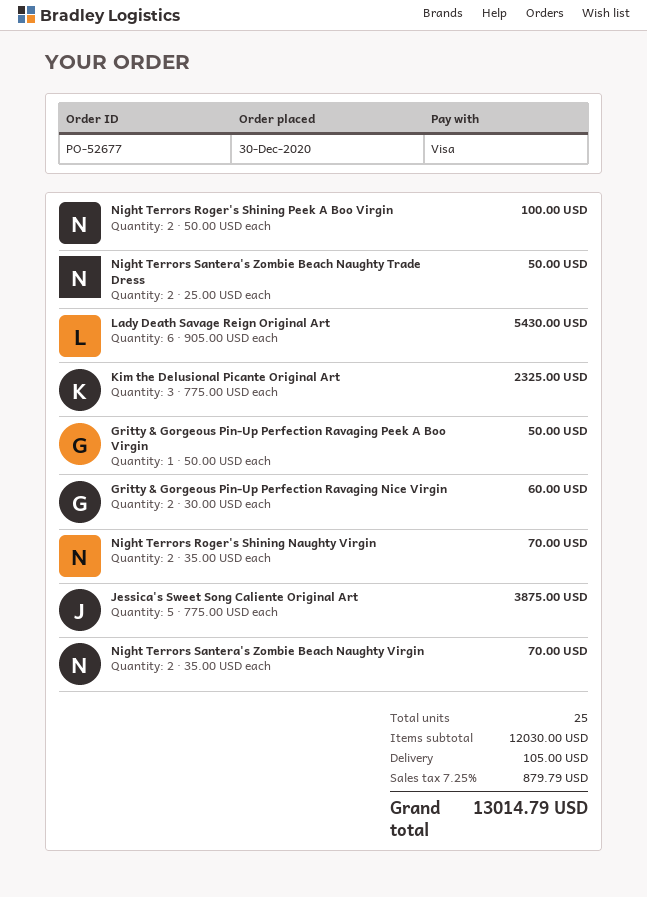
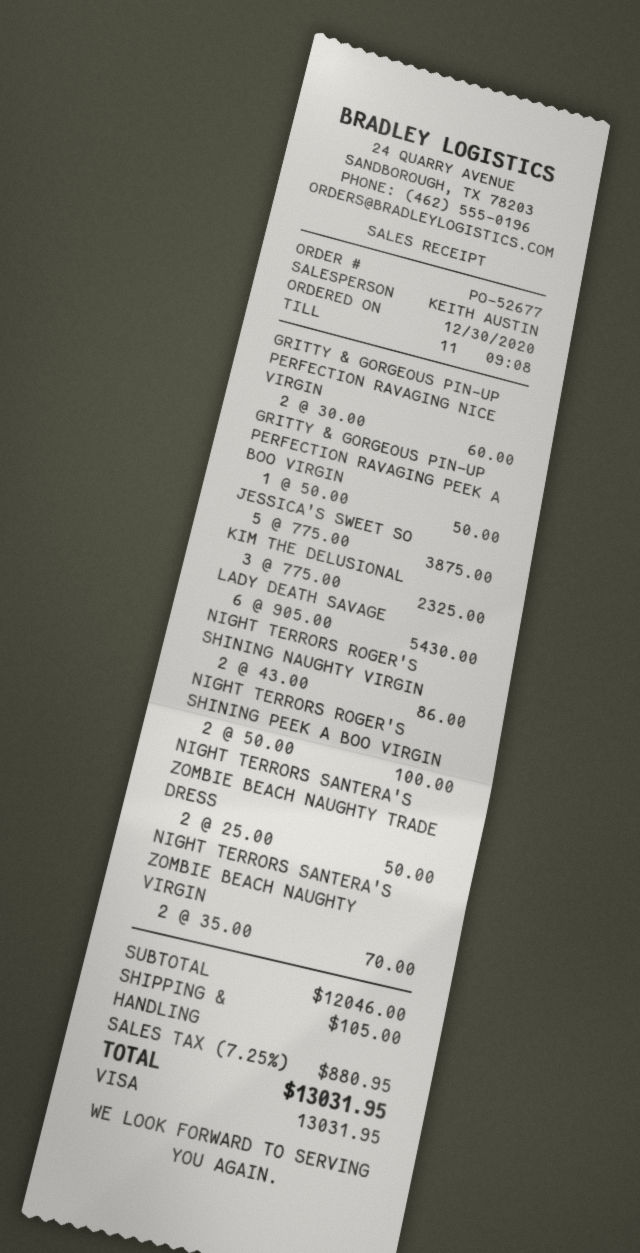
Night Terrors Roger's Shining Naughty Virgin: 2 x 35.00 = 70.00 -> 2 x 43.00 = 86.00
subtotal: 12030.00 -> 12046.00
tax: 7.25% = 879.79 -> 7.25% = 880.95
total: 13014.79 -> 13031.95

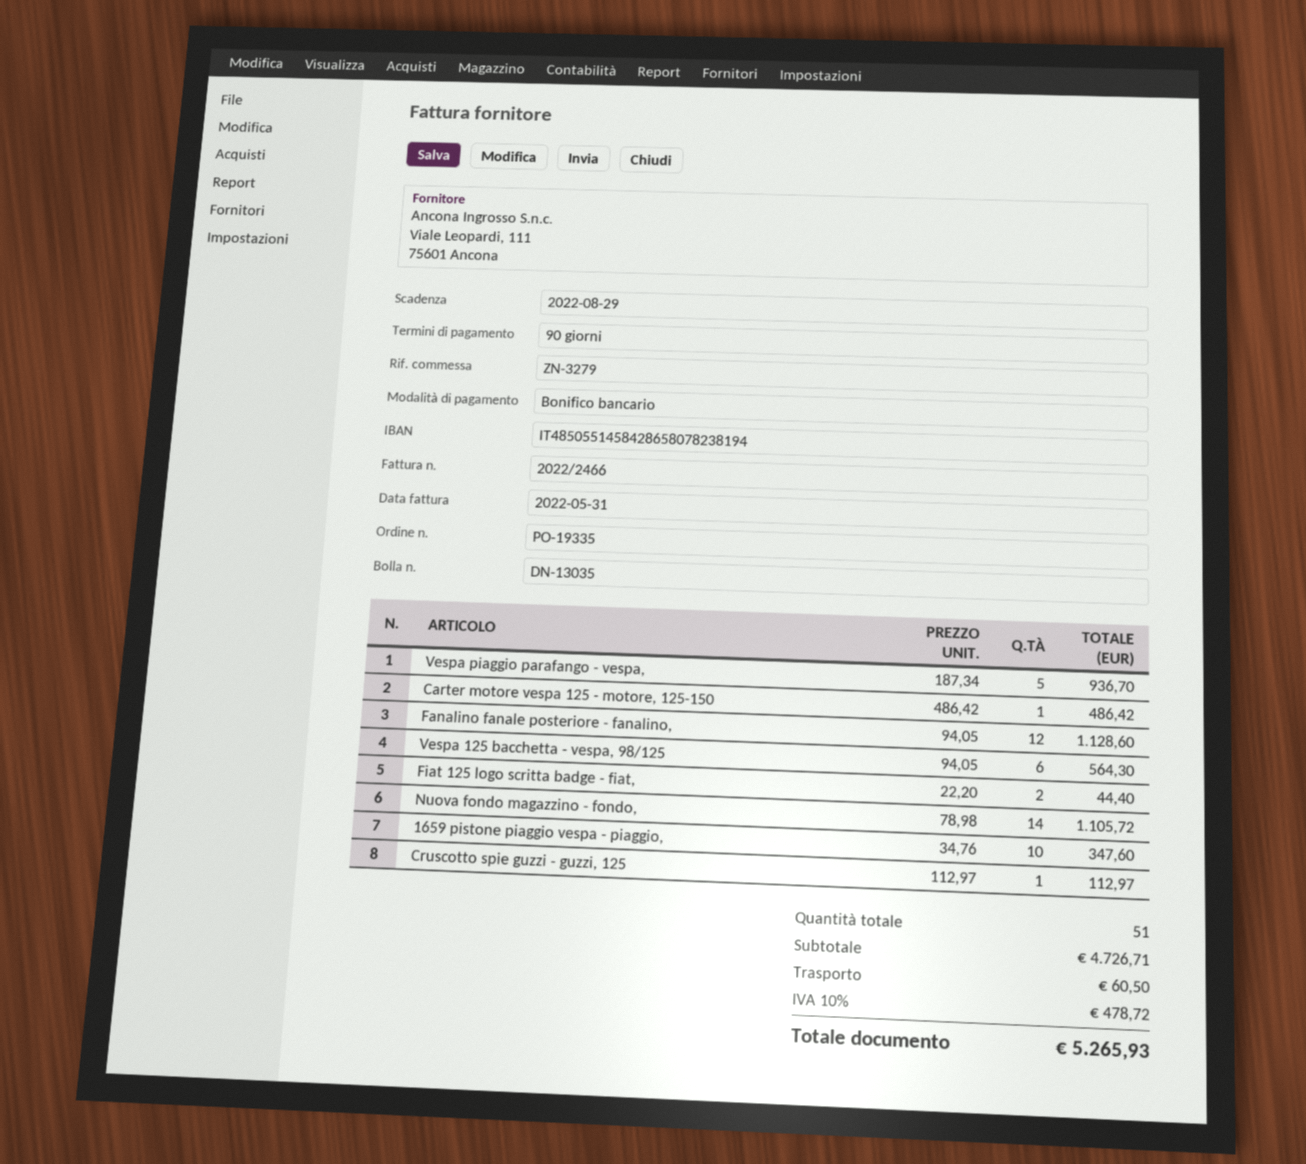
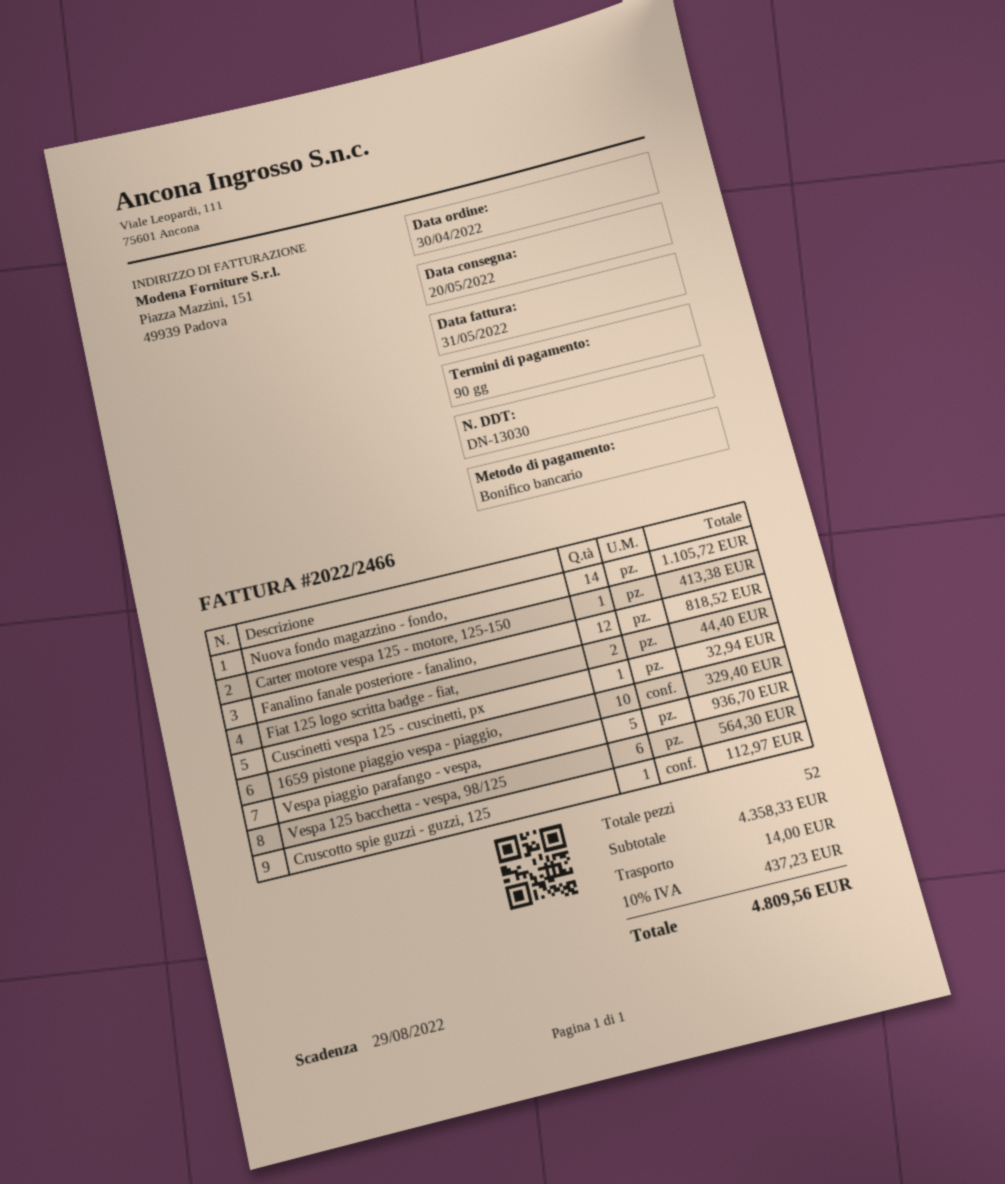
delivery note number: DN-13035 -> DN-13030
Carter motore vespa 125 - motore, 125-150: 1 for 486.42 -> 1 for 413.38
Fanalino fanale posteriore - fanalino,: 12 for 1128.60 -> 12 for 818.52
1659 pistone piaggio vespa - piaggio,: 10 for 347.60 -> 10 for 329.40
Cuscinetti vespa 125 - cuscinetti, px: none -> 1 for 32.94
total quantity: 51 -> 52
subtotal: 4726.71 -> 4358.33
shipping: 60.50 -> 14.00
tax: 10% = 478.72 -> 10% = 437.23
total: 5265.93 -> 4809.56

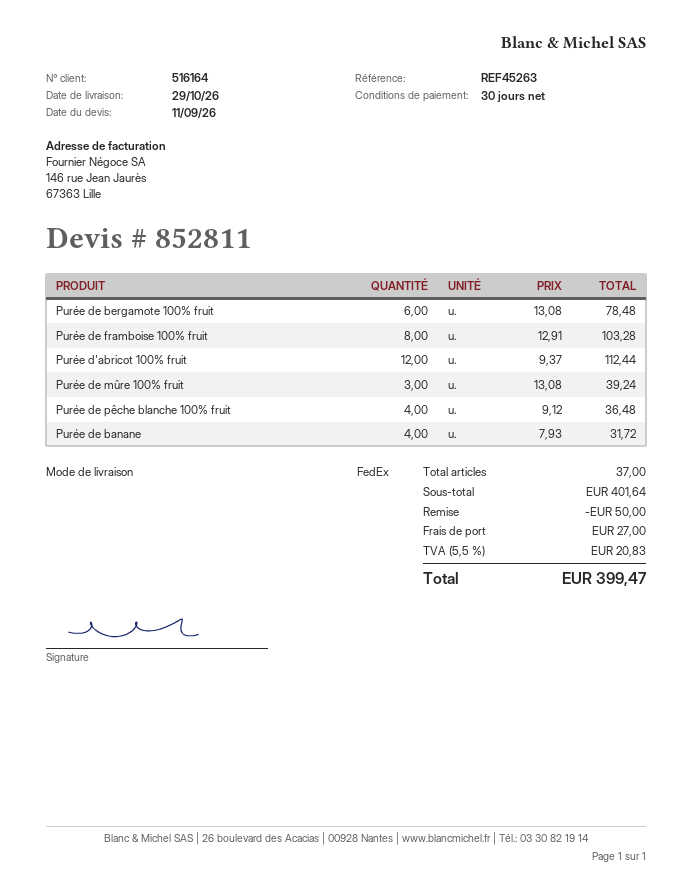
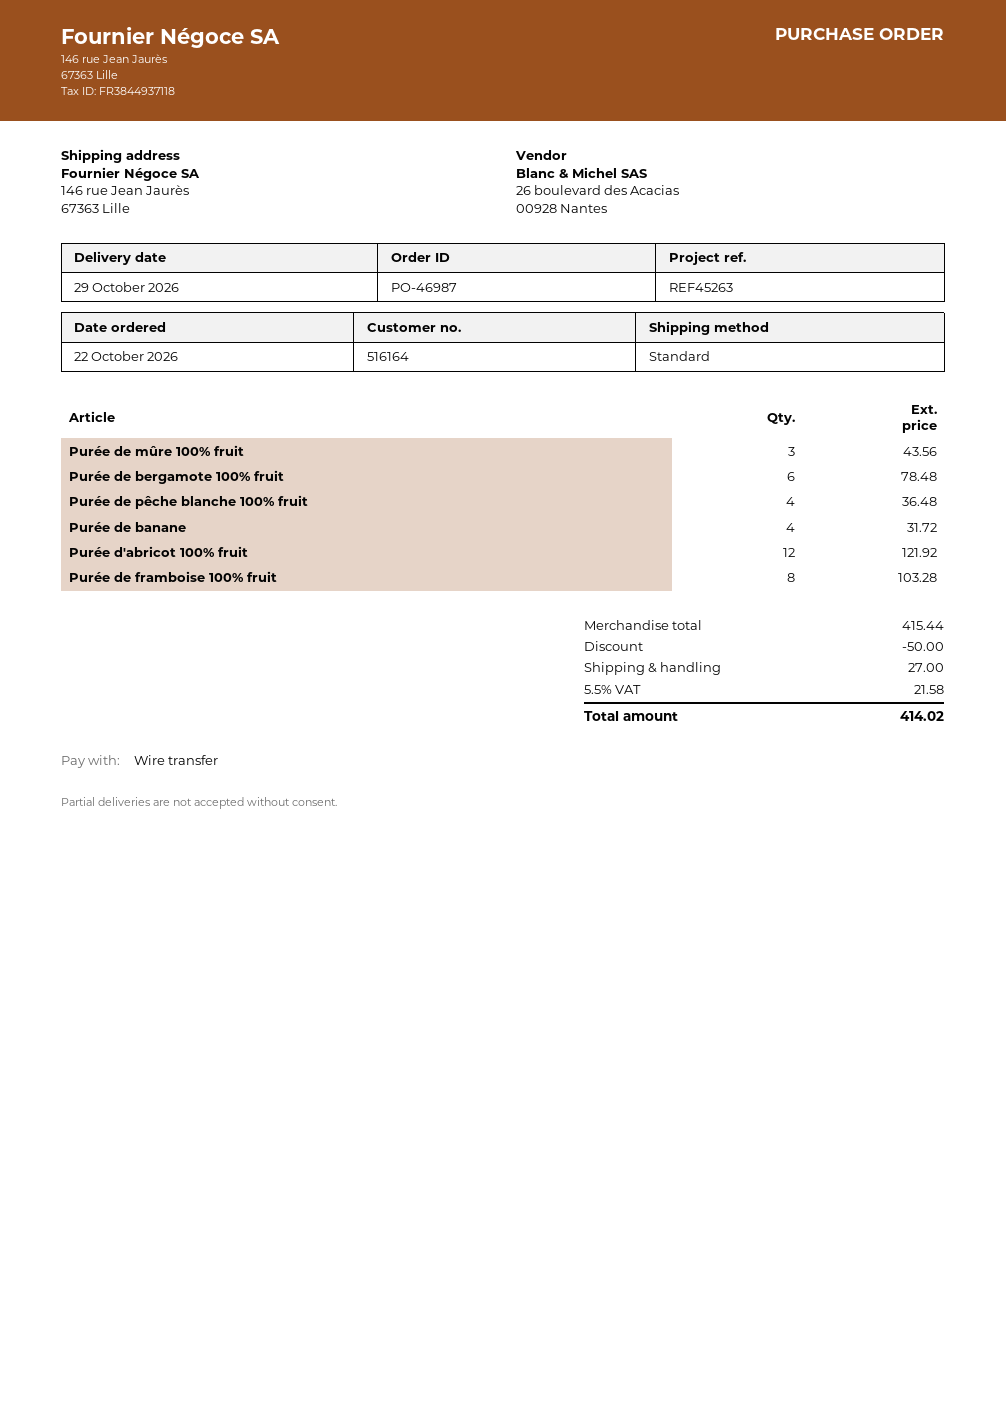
shipping method: FedEx -> standard
Purée d'abricot 100% fruit: 12 for 112.44 -> 12 for 121.92
Purée de mûre 100% fruit: 3 for 39.24 -> 3 for 43.56
subtotal: 401.64 -> 415.44
tax: 5.5% = 20.83 -> 5.5% = 21.58
total: 399.47 -> 414.02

ABOUT THIS EXERCISE:
What you give back should be exactly the lines from the top of the data above down to and including the line with "Carter motore vespa", minus any pictures.

COMPLETED TASK:
Night Terrors Roger's Shining Naughty Virgin: 2 x 35.00 = 70.00 -> 2 x 43.00 = 86.00
subtotal: 12030.00 -> 12046.00
tax: 7.25% = 879.79 -> 7.25% = 880.95
total: 13014.79 -> 13031.95

delivery note number: DN-13035 -> DN-13030
Carter motore vespa 125 - motore, 125-150: 1 for 486.42 -> 1 for 413.38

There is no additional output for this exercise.